*PROVIDED RECORDS*:
---

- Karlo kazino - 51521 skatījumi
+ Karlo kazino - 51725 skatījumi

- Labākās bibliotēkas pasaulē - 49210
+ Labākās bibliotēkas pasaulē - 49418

---

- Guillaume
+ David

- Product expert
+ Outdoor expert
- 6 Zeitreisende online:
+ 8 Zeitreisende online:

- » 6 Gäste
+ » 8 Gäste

---

*YOUR GOAL*: Print exactly the lines of the listing above starting at the line containing "- Karlo kazino - 51521 skatījumi" and ending at the line containing "pasaulē - 49418", both included.

*WRITTEN REPLY*:
- Karlo kazino - 51521 skatījumi
+ Karlo kazino - 51725 skatījumi

- Labākās bibliotēkas pasaulē - 49210
+ Labākās bibliotēkas pasaulē - 49418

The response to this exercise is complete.